● What is being asked:
Below are the entries; state how many of their lines contain the string "Dablander", and nothing more.

··· Input

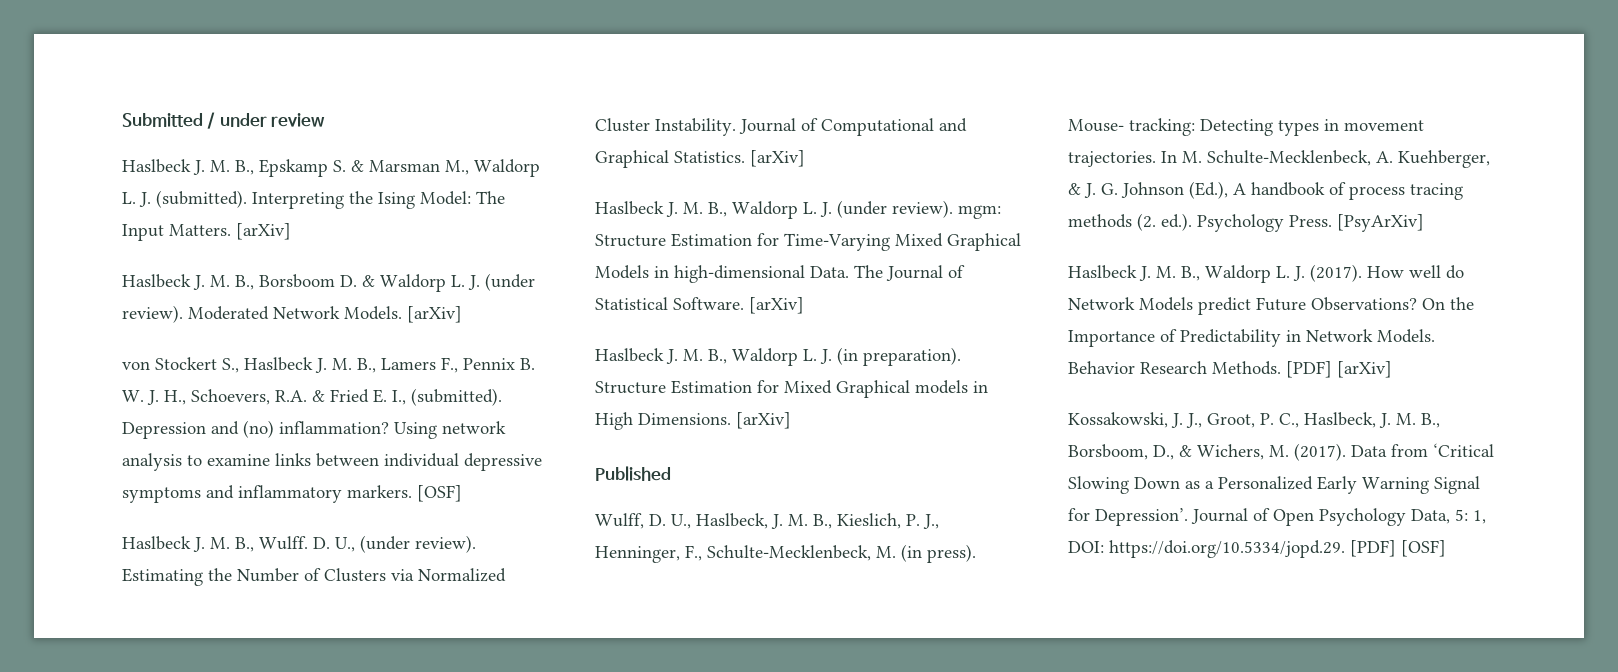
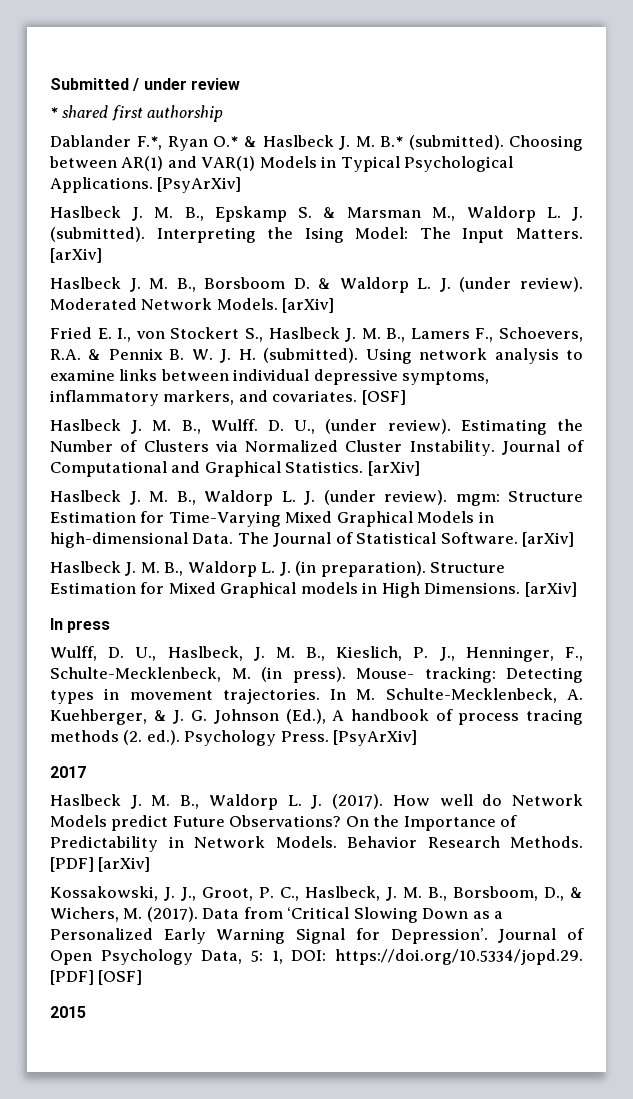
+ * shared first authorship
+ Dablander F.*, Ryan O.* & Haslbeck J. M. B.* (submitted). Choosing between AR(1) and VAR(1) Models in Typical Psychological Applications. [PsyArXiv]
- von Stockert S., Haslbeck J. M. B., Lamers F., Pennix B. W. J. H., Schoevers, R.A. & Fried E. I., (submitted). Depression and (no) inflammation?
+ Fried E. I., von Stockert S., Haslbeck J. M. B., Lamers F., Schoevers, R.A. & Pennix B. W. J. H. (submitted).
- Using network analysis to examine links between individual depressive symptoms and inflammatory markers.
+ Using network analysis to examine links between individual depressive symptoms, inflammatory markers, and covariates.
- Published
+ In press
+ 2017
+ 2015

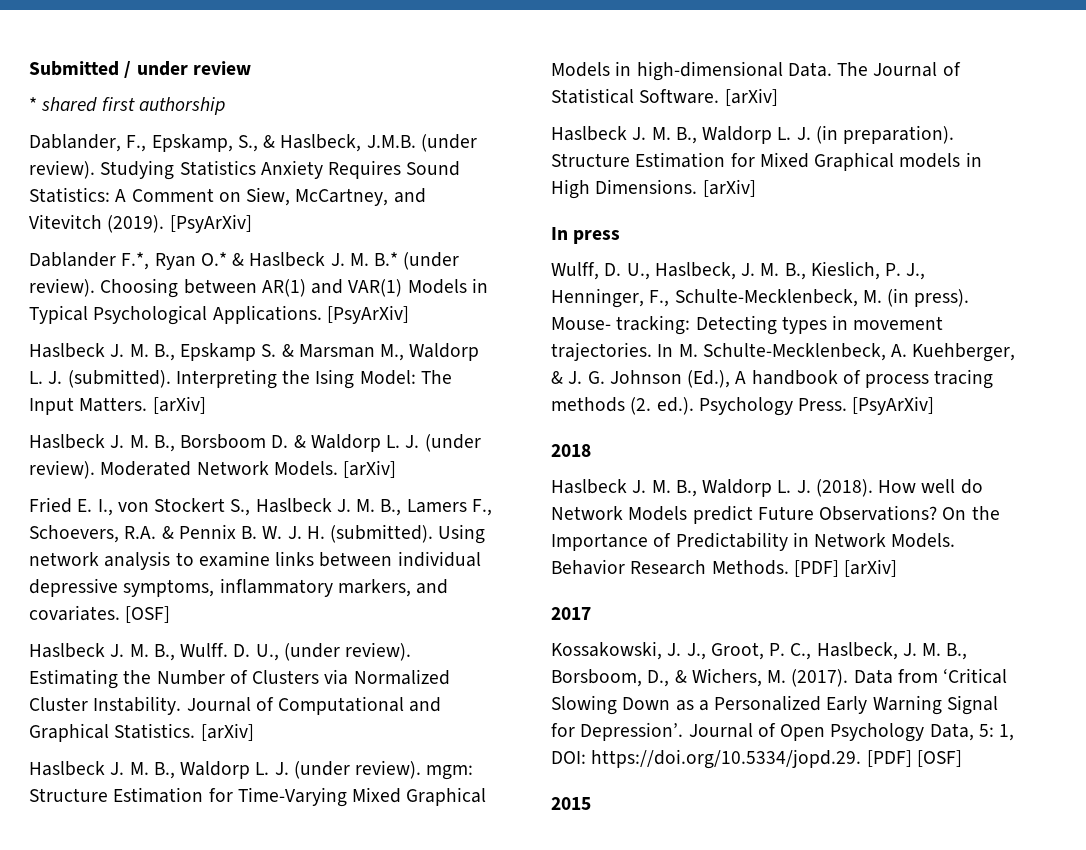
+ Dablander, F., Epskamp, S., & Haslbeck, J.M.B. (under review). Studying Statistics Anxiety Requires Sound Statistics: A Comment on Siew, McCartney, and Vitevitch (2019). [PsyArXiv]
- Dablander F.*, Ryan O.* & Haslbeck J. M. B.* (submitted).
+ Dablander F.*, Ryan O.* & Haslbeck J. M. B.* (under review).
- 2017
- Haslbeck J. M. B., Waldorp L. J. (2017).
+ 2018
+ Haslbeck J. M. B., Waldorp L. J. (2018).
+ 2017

······

● Task response:
4